I believe that for logs, about 30% of the fields are used for full text search or aggregation, the rest should be set to either "index": "not_analyzed"
or "index": "no"
.
Before indexing a new log type in ES, I pass the logs through Logstash and review the fields to decide which field should be indexed.

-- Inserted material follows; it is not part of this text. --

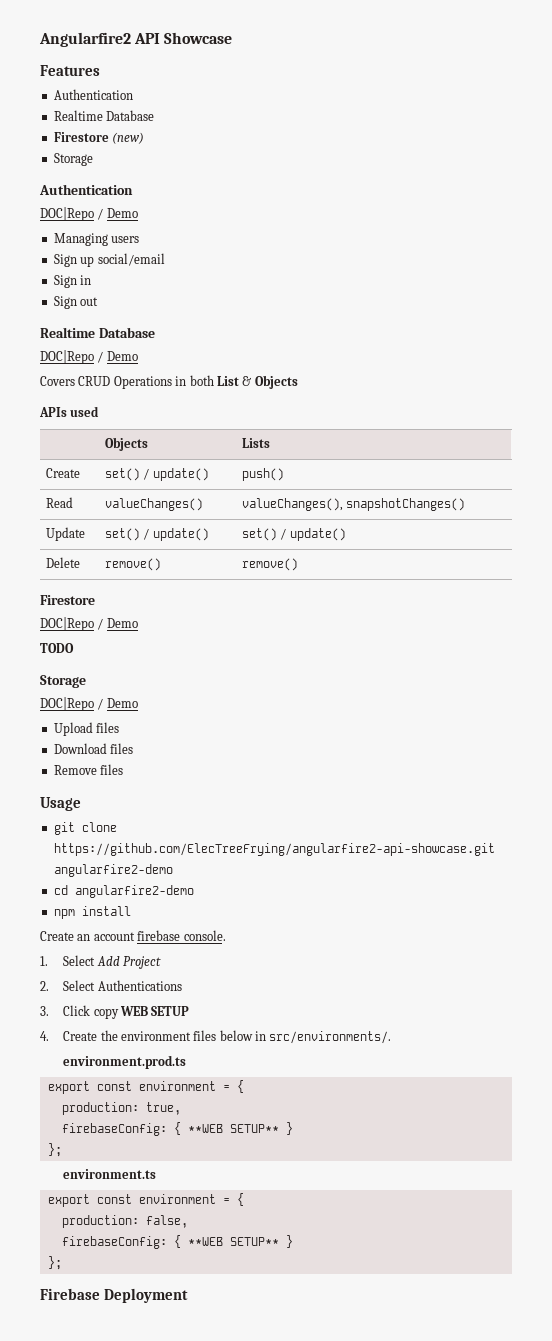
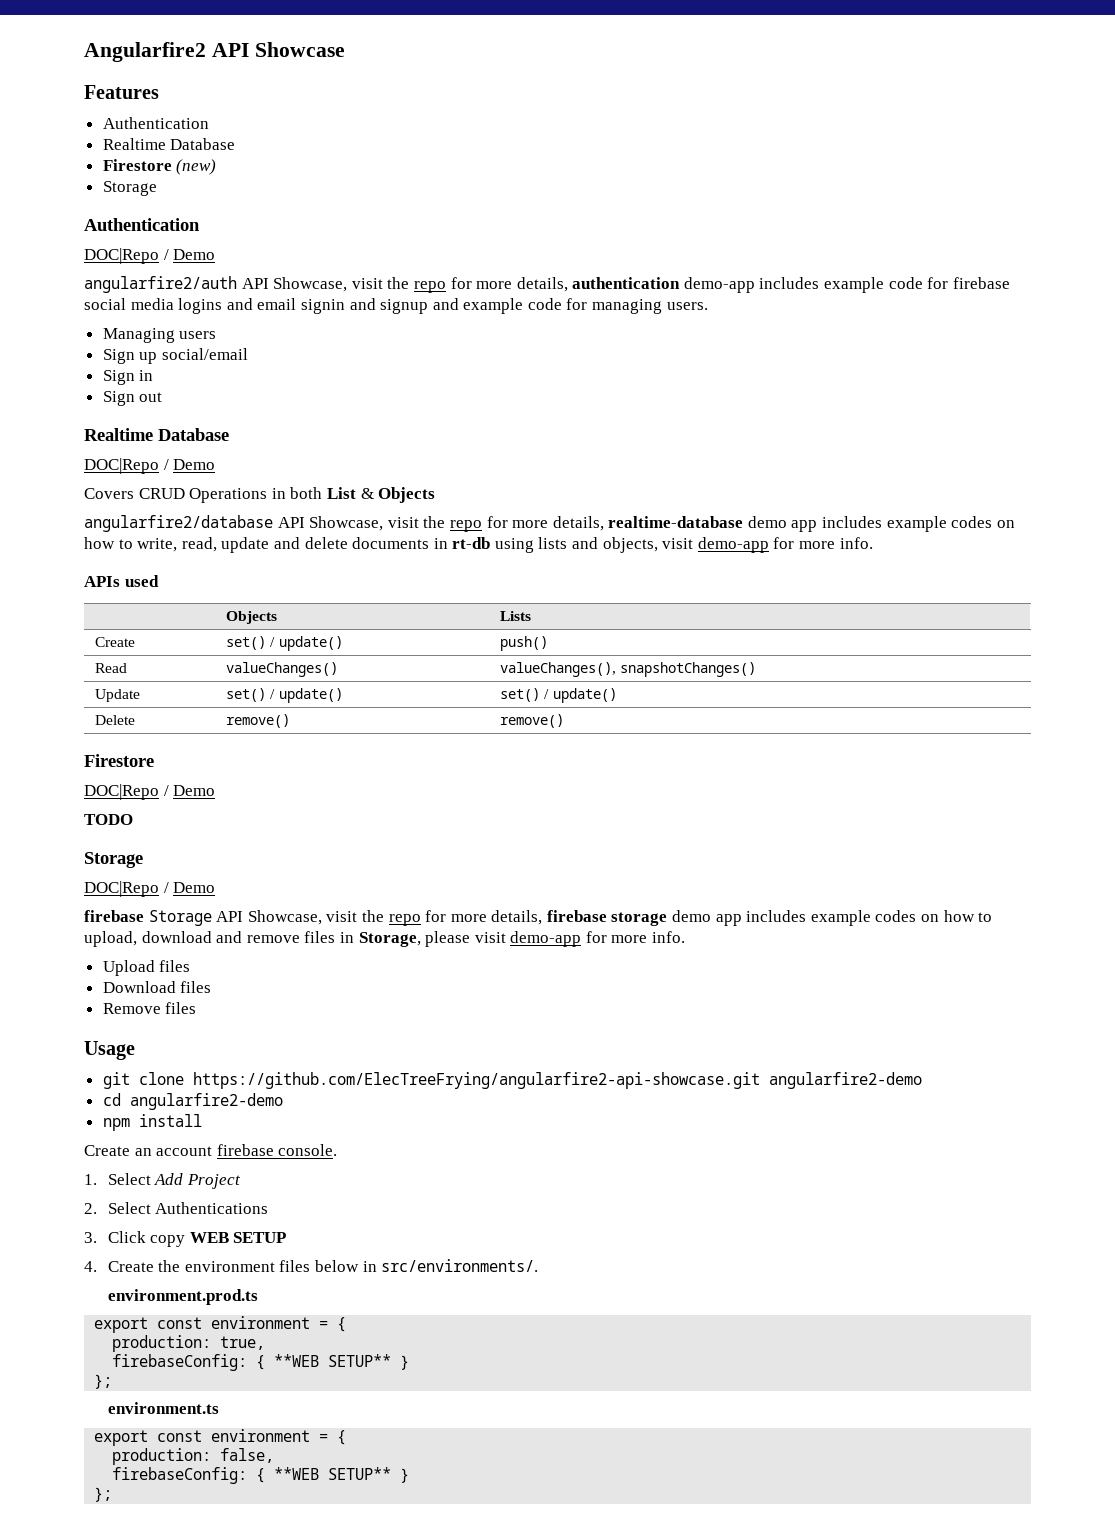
(138, 213) none -> [84,276,1010,293] [84,298,708,314] // angularfire2/auth API Showcase, visit the repo for more details, authentication demo-app includes example code for firebase social media logins and email signin and signup and example code for managing users.
(298, 382) none -> [84,515,1015,532] [84,537,873,553] // angularfire2/database API Showcase, visit the repo for more details, realtime-database demo app includes example codes on how to write, read, update and delete documents in rt-db using lists and objects, visit demo-app for more info.
(138, 703) none -> [84,910,993,926] [84,931,686,947] // firebase Storage API Showcase, visit the repo for more details, firebase storage demo app includes example codes on how to upload, download and remove files in Storage, please visit demo-app for more info.
[40,1288,188,1303] // Firebase Deployment -> (113, 1494) none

Below is our default mapping for logs:
"mappings": {
"_default_": {
"dynamic_templates": [
{
"string_fields": {
"mapping": {
"index": "not_analyzed",
"omit_norms": true,
"type": "string"
},
"match_mapping_type": "string",
"match": "*"
}
}
],
"include_in_all": false,
"properties": {
"@timestamp": {
"type": "date",
"format": "strict_date_optional_time||epoch_millis"
},
"full_text_search_and_aggregation": {
"include_in_all": true,
"type": "string",
"index": "not_analyzed"
},
"full_text_search_by_field_name": {
"type": "string",
"index": "analyzed"
},
"no_search_or_aggregation": {
"type": "string",
"index": "no"
}
}
}
For user convenience, I include the fields that need full text search into the _all
field so that users can search without entering the field name. "include_in_all: false
could be changed at any time, which is not the case for indexing type.
I've seen cases when an index size is 3x larger than it should be due to unnecessary mappings (using NGram and Edge NGram). The index that holds the tokens is 2x larger than the logs themselves which requires lots of resources and is very slow.